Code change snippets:

◆ ◆ ◆ ◆

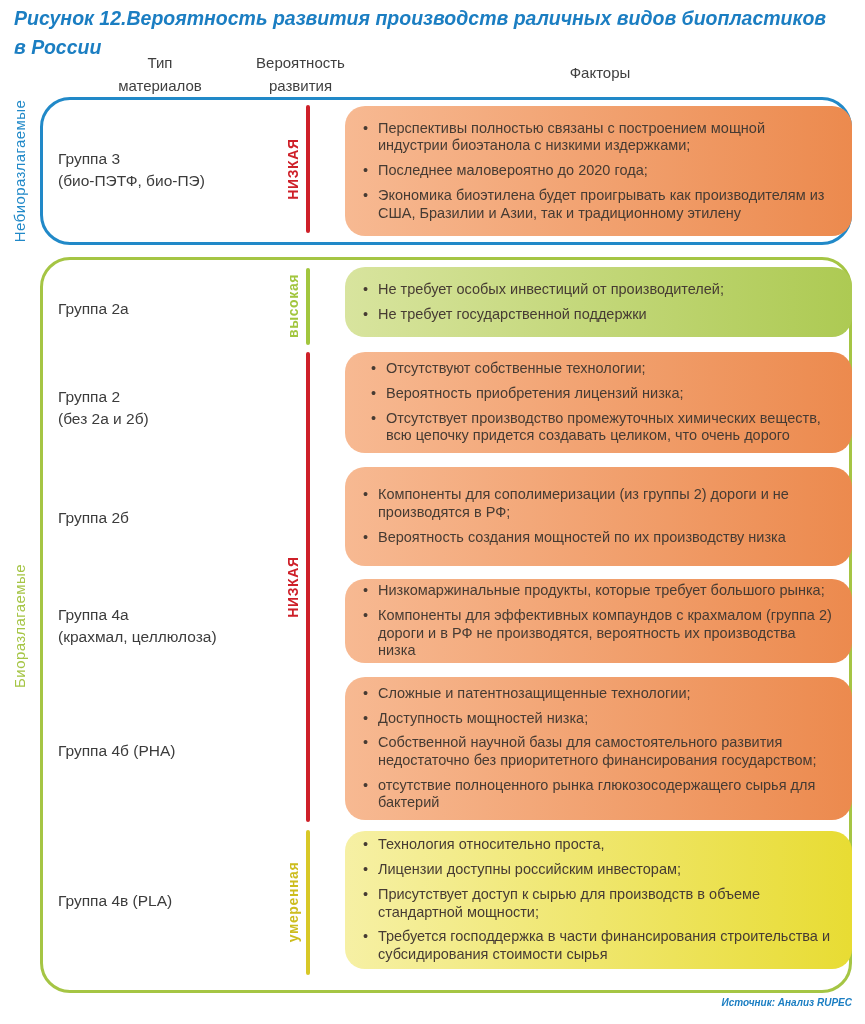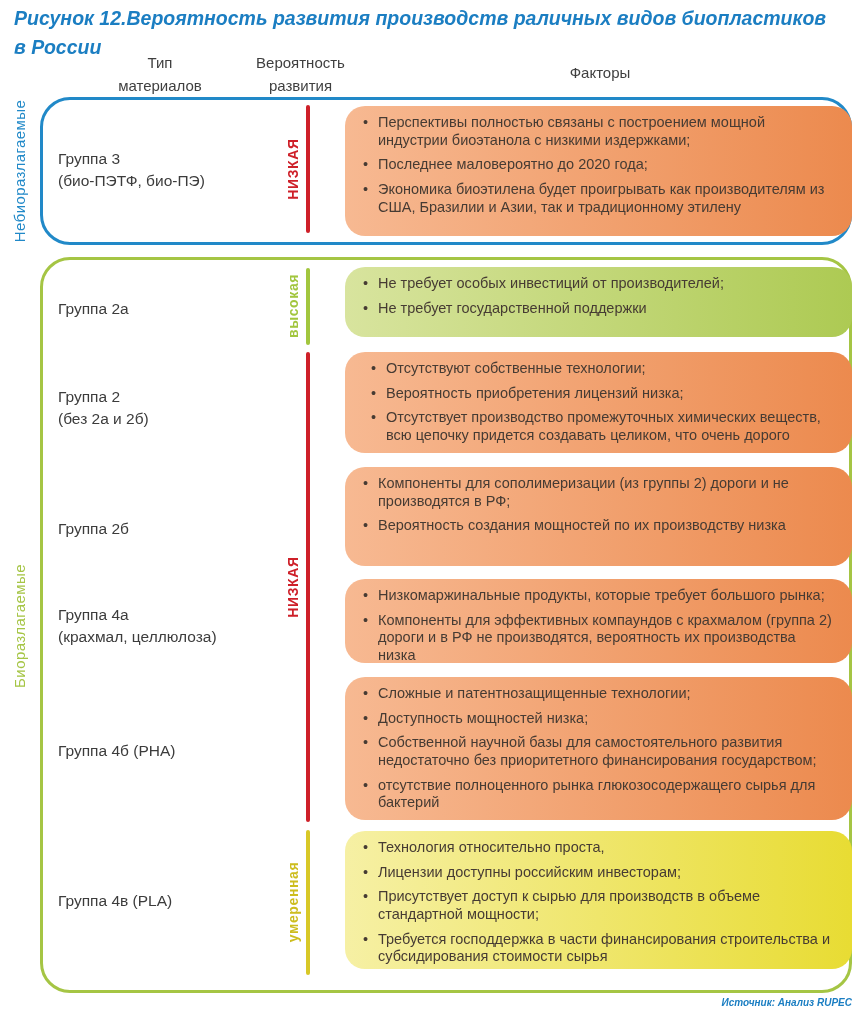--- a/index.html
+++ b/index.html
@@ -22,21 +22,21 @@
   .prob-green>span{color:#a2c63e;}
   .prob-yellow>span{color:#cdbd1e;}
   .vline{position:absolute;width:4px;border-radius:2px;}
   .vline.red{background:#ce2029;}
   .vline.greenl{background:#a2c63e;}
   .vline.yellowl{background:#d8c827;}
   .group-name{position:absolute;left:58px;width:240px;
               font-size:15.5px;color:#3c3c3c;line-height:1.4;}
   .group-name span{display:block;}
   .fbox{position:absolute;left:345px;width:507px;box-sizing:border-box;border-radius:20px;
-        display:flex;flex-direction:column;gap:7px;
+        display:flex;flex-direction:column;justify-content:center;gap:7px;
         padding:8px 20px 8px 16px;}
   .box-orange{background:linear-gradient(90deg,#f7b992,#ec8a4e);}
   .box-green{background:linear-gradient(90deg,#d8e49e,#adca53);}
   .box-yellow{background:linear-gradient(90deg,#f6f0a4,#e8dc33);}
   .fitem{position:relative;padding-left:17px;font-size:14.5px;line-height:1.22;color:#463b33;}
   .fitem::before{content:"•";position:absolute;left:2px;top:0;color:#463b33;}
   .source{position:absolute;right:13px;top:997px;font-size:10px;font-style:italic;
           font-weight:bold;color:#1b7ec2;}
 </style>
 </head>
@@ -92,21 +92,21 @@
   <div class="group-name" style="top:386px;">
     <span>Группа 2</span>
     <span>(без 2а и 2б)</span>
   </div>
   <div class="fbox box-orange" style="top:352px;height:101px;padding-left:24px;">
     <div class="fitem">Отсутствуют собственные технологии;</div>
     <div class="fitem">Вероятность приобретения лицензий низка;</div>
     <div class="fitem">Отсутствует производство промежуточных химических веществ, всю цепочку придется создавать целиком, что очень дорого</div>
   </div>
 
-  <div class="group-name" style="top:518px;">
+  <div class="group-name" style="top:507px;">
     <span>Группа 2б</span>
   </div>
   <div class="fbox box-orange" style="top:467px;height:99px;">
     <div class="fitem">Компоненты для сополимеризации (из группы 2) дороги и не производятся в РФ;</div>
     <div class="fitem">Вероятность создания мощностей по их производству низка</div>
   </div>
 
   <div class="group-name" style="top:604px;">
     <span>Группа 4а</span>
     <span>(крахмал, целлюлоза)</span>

◆ ◆ ◆ ◆

Task instructions:
The expected result is an exact transcription of the lines from the one containing "<span>Группа 4а</span>" through the end of the records above; please include both ends.

Output for this exercise:
     <span>Группа 4а</span>
     <span>(крахмал, целлюлоза)</span>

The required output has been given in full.